I recently found my old travel diary again and started reading it. Seems that I made 2 very nice trips in the past, which I think may be very interesting for my blog. Thus I decided to copy what I wrote about these train journeys through Europe on my blog.
This is the eleventh day of my Oriënt Express Journey.
The first stop on my way back home (following the Arlberg-Oriënt-Express route) was Ruse in the north of Bulgaristan (as the Turkish call Bulgaria). After a long trip through breathtaking mountains and valleys of the Bulgarian inland, I arrived at 14h00 at what might have been the biggest surprise of my journey: the city Ruse. I arrived here without high expectations, but my first impressions were so positive that I already regretted only staying there for one night.

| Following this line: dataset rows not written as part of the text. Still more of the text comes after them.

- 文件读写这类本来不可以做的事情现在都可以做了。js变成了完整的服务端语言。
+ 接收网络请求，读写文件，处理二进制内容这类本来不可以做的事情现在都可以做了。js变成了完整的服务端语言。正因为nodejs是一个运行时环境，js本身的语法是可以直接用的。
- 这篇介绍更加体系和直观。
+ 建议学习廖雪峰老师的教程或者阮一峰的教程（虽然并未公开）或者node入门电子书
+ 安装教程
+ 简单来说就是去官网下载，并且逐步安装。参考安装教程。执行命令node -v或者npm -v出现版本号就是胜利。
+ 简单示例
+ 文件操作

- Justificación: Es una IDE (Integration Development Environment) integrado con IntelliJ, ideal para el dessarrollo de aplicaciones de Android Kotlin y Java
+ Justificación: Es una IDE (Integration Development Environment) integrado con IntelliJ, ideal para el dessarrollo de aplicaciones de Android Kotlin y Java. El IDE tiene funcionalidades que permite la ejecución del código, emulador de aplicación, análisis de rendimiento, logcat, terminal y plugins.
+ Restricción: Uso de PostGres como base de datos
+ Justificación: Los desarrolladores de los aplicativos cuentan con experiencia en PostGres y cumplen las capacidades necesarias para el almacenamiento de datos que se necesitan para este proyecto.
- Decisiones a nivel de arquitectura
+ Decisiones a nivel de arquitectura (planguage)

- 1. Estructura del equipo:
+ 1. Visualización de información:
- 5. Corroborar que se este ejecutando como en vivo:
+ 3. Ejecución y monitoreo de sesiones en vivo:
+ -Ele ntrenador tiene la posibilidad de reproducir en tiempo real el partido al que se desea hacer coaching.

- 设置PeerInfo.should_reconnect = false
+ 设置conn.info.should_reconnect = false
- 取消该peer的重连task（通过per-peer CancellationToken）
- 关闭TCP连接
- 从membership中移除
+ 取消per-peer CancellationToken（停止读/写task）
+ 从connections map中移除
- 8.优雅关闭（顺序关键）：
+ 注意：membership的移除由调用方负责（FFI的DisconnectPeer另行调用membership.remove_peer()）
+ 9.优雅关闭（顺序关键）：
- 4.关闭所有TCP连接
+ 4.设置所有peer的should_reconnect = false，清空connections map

After checking in at my hotel, I started looking for some food, the last meal I had was yesterday evening. I found a nice small restaurant, where I had a delicious Shkembe Chorba (a soup with pieces of "the stomach of the son of a cow" - veal stomach), a salad, a double big chicken skewer with chips and 2 ice teas. The restaurant was located on Svoboda Square, the main square of Ruse. Nearby I found a tourist information office, where I got a city map and some brochures about the city. In return for all this information they asked me to sign the guestbook, which I promised to do the next day after my visit. I did take a look at what other tourists wrote... and apparently I was the first one to look at the guest book this year, as no one signed it (so I wondered, was I really the first tourist this year?).
At the tourist agency they strongly advised me to visit the historical museum, where there was currently a special exposition running on the history of the local area. For only 2 euro I got a full guided tour of the museum (probably because I was the first tourist of the year). I learned that in this region humans hunted mammoths en that they also made and used boomerangs in the prehistoric era (they even claimed that they invented the boomerang before the Aussies did).
Next part of the museum was all about Roman times. The Romans reigned over this area while there was a war for independence going on with the local Bulgarian tribes (then still called Thracians). In the permanent collection there were lots of memorabilia of the Bulgarian Navy, which was founded in Ruse. More recent in this history Belgium sold a ship to Bulgaria and so there was a document signed by the Belgian minister of Defence, André Flahaut, and his Bulgarian counterpart.
In the last part of the museum that I saw, I got to see lots of music instruments as to clarify the band between the city of Ruse and classical music.
After visiting the museum I continued on my tour of the city. I saw the orthodox Holy Trinity-church, the beautiful operahouse, the modernist city hall, the Girdap-bank (which was the very first bank in Bulgaria), the palace of justice, the profit-yielding building (with shops, casino, library, art gallery and theatre 'for the community') and the Hristo Botev school. I ended at the Lyuben Karavelov regional library, close to the historical museum, where my city walk started. I finally went on to the Semisov-house and ended the day with an evening walk on the Danube bank.
Ruse is a city which surprised me in a very pleasant way, on every street corner there is a building which could be a monument and the main shopping street, Aleksandrovska Street (which is almost completely car-free), is the center of cosiness in Ruse.